* **Exercise aim**:
The line containing "- tavapärasest teistsugust lähenemist" and every line after it, through the last one below: output exactly these and nothing else.

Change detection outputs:
-------------------------
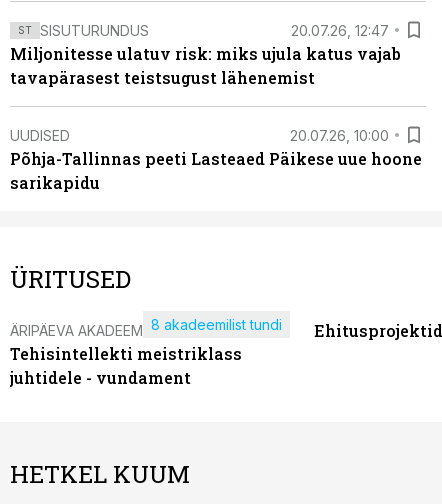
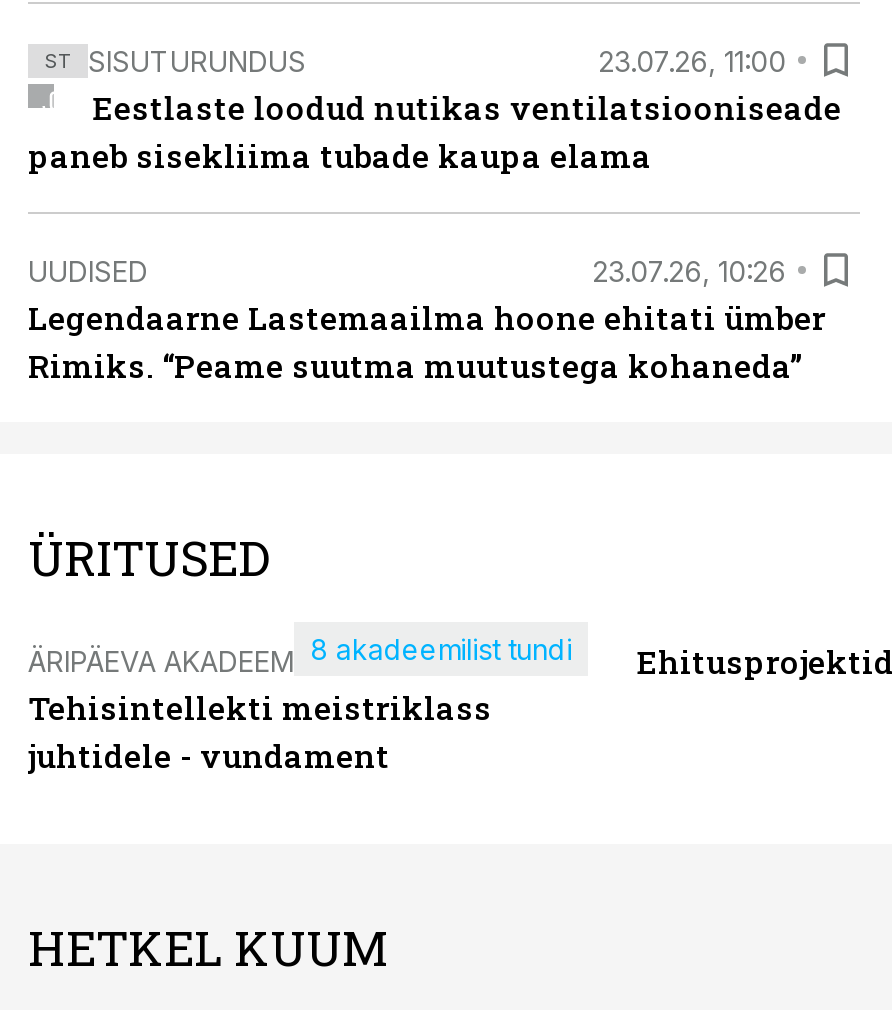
- 20.07.26, 12:47
- Miljonitesse ulatuv risk: miks ujula katus vajab
- tavapärasest teistsugust lähenemist
+ 23.07.26, 11:00
+ Eestlaste loodud nutikas ventilatsiooniseade
+ paneb sisekliima tubade kaupa elama

- 20.07.26, 10:00
- Põhja-Tallinnas peeti Lasteaed Päikese uue hoone
- sarikapidu
+ 23.07.26, 10:26
+ Legendaarne Lastemaailma hoone ehitati ümber
+ Rimiks. “Peame suutma muutustega kohaneda”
-------------------------
* **Solution for this problem**:
- tavapärasest teistsugust lähenemist
+ 23.07.26, 11:00
+ Eestlaste loodud nutikas ventilatsiooniseade
+ paneb sisekliima tubade kaupa elama

- 20.07.26, 10:00
- Põhja-Tallinnas peeti Lasteaed Päikese uue hoone
- sarikapidu
+ 23.07.26, 10:26
+ Legendaarne Lastemaailma hoone ehitati ümber
+ Rimiks. “Peame suutma muutustega kohaneda”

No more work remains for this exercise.